Malûm, “Fil”leri sembolize eden (muhafazakâr) Cumhuriyetçi Parti’nin kıran kırana bir seçimle “Eşekler”in Demokrat Parti’sine karşı 6 Kasım 2024 Başkanlık seçimlerini kazandığı bir dönemdeyiz.

ABD’nin 45’nci Başkanı, sansasyonel emlak kralı, işadamı ve (sosyal) medya fenomeni Donald J. Trump da başkent Washington D.C.’deki “Beyaz Saray”a, 6 Ocak’taki yemin töreni ile tekrar taşınmaya, ABD’nin 47. Başkanı olmaya hazırlanıyor.

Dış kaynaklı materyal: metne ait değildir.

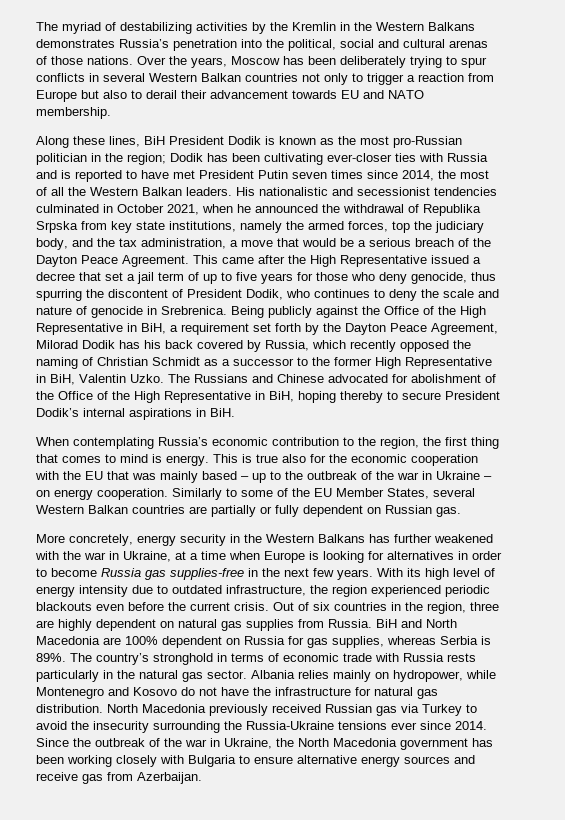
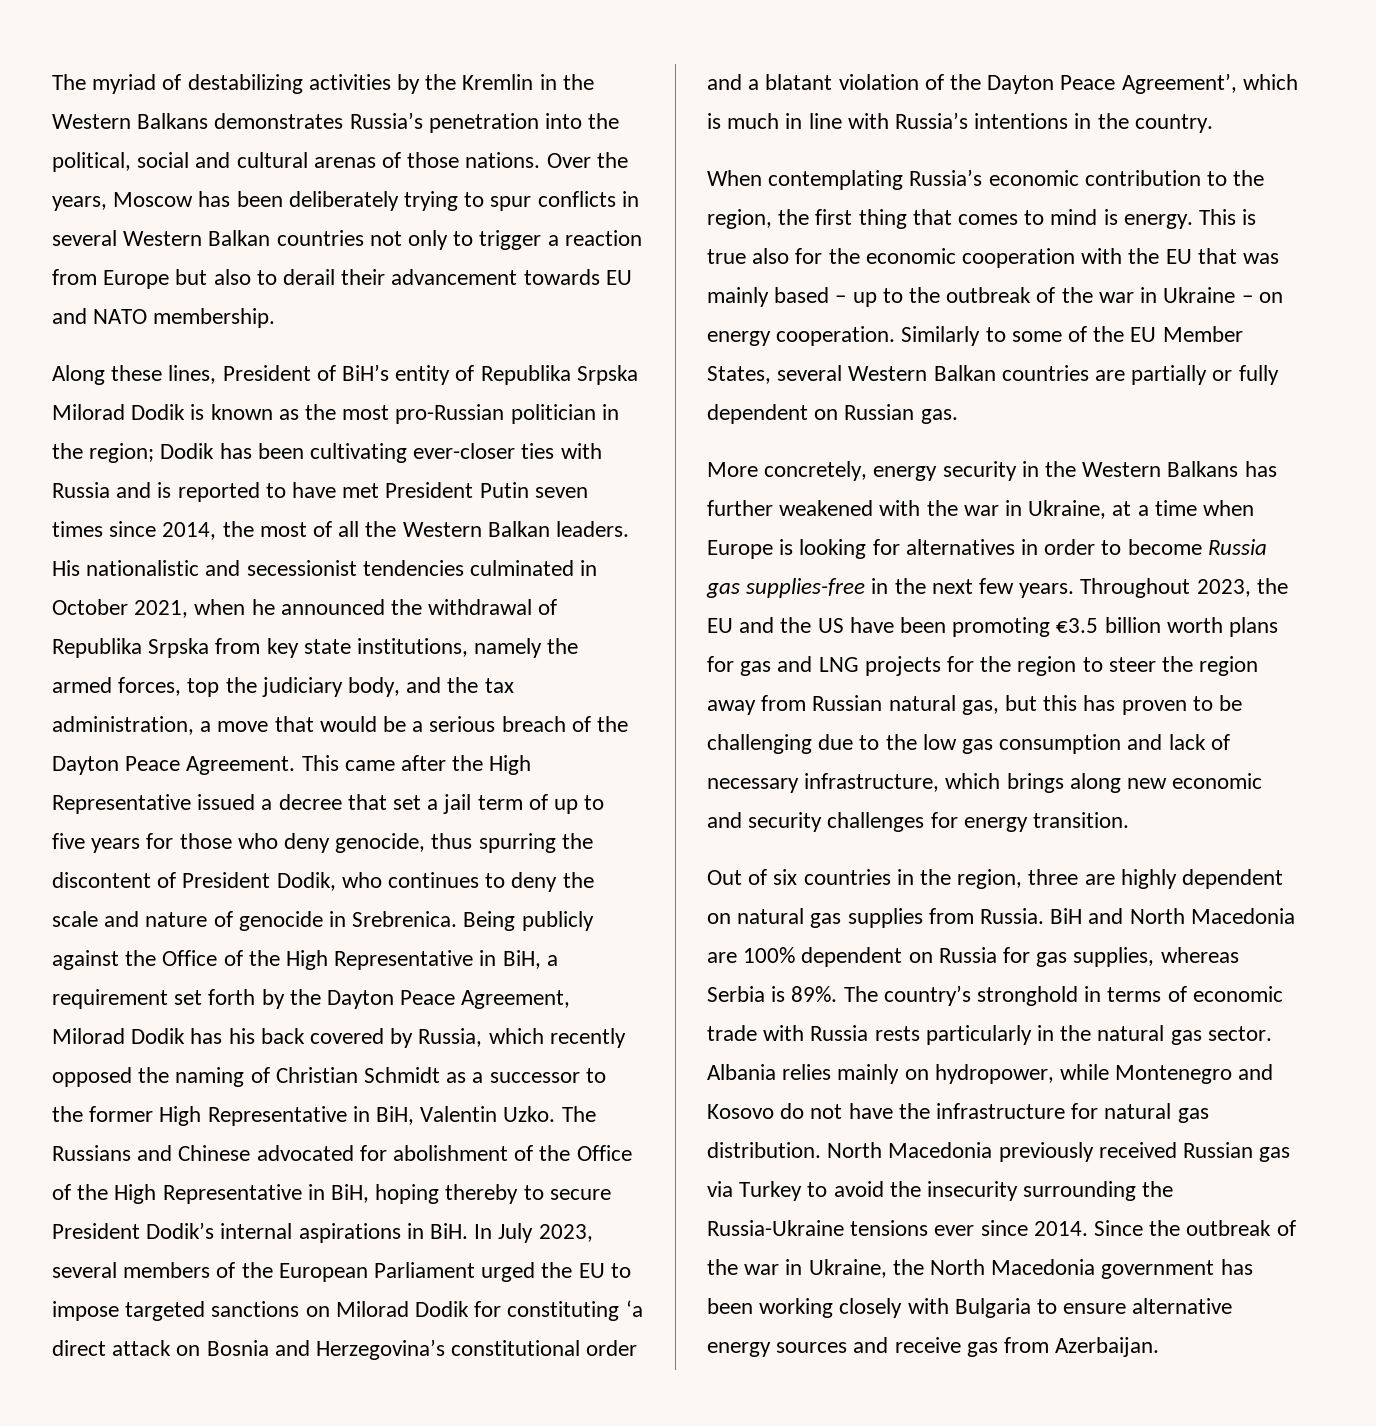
- Along these lines, BiH President Dodik is known as the most pro-Russian politician in the region; Dodik has been cultivating ever-closer ties with Russia and is reported to have met President Putin seven times since 2014, the most of all the Western Balkan leaders.
+ Along these lines, President of BiH’s entity of Republika Srpska Milorad Dodik is known as the most pro-Russian politician in the region; Dodik has been cultivating ever-closer ties with Russia and is reported to have met President Putin seven times since 2014, the most of all the Western Balkan leaders.
- The Russians and Chinese advocated for abolishment of the Office of the High Representative in BiH, hoping thereby to secure President Dodik’s internal aspirations in BiH.
+ The Russians and Chinese advocated for abolishment of the Office of the High Representative in BiH, hoping thereby to secure President Dodik’s internal aspirations in BiH. In July 2023, several members of the European Parliament urged the EU to impose targeted sanctions on Milorad Dodik for constituting ‘a direct attack on Bosnia and Herzegovina’s constitutional order and a blatant violation of the Dayton Peace Agreement’, which is much in line with Russia’s intentions in the country.
- With its high level of energy intensity due to outdated infrastructure, the region experienced periodic blackouts even before the current crisis. Out of six countries in the region, three are highly dependent on natural gas supplies from Russia.
+ Throughout 2023, the EU and the US have been promoting €3.5 billion worth plans for gas and LNG projects for the region to steer the region away from Russian natural gas, but this has proven to be challenging due to the low gas consumption and lack of necessary infrastructure, which brings along new economic and security challenges for energy transition.
+ Out of six countries in the region, three are highly dependent on natural gas supplies from Russia.

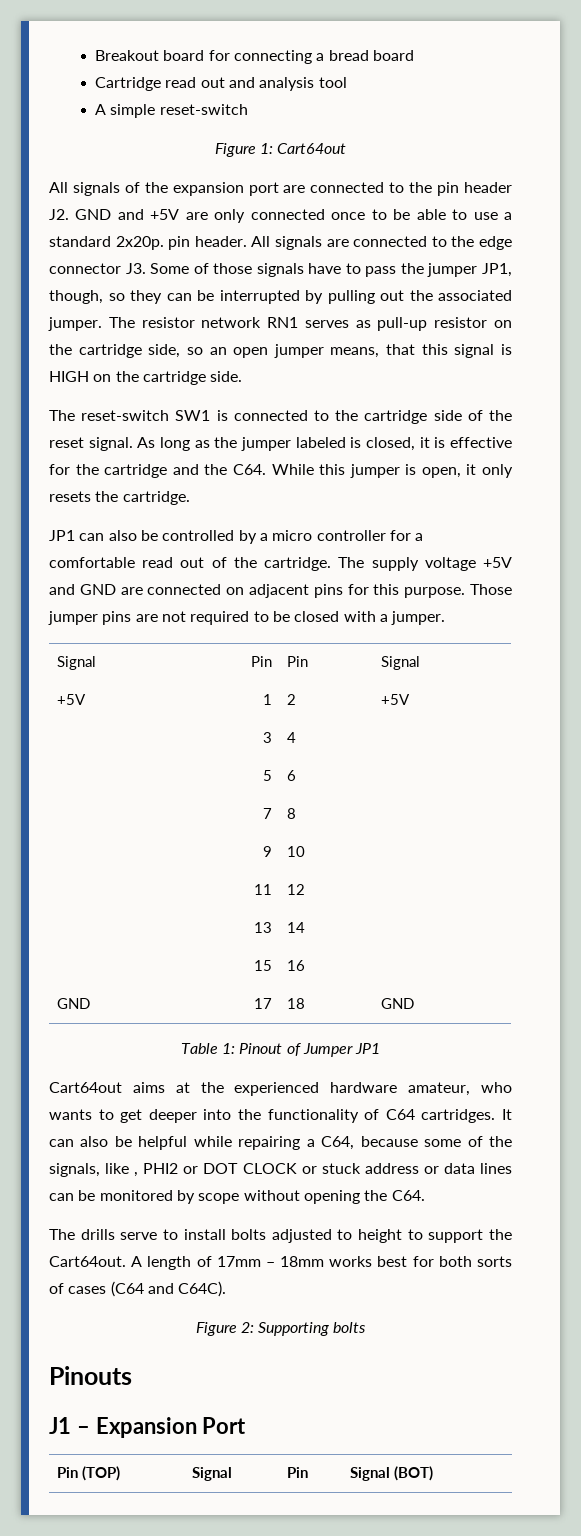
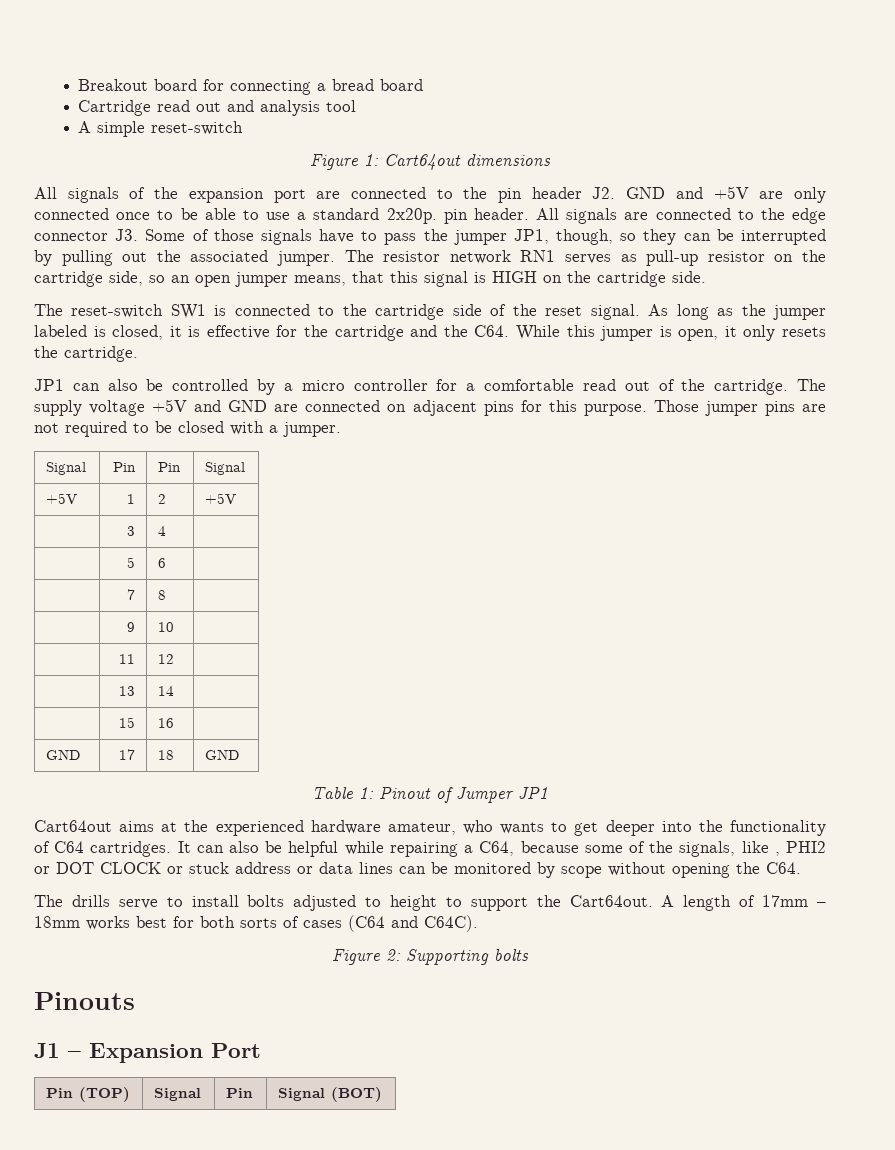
- Figure 1: Cart64out
+ Figure 1: Cart64out dimensions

Lakin Beyaz Saray’ın duvarları (ve arşivi), kültür – sanat adına kendi rekabeti ile de hiç boş kalmış gibi görünmüyor. Bu ezelî renkliliğin temelinde, 22 Kasım 1963’te Dallas’taki seçim mitingine yola çıkarken kortejde şüpheli biçimde canına kıyılan Demokrat Parti lideri, 35’nci ABD Başkanı John F.Kennedy dönemi ABD Kongresi’nde 1961 yılında kabul edilen bir kanun yatıyor.

Buna göre, “Beyaz Saray”daki koleksiyon objeleri halen, o sırada kurulan ”Beyaz Saray Tarih Derneği” kapsamındaki ‘daimi bir koleksiyonun parçası’ olarak niteleniyor ve yapı, “Devlet Odaları” çatısı altında ‘müze’ muamelesi görüyor. Bu yapı, beraberinde aynı yıl oluşturulan “Küratör Ofisi”nin de emeğini arkasına alıyor.

“Beyaz Saray” sanat koleksiyonu, zaman içinde geleneksel manzaralar ve tarihsel portrelerden modern ve güncel sanat eserlerine, oradan açık alan heykelleri ve yerleştirmelere dek uzanan, engin bir yelpazeyi kapsıyor.

Galeriler ve sanatçılar adına doğal bir prestij kaynağı gibi “Beyaz Saray”a bağışlanan yapıtlar, geç 1940’lardan günümüze ulaşırken, eserlerin üretim tarihleri, 1800’lerden geç 1930’lara erişen bir kronoloji ve üslûp çeşitliliği ortaya koyuyor.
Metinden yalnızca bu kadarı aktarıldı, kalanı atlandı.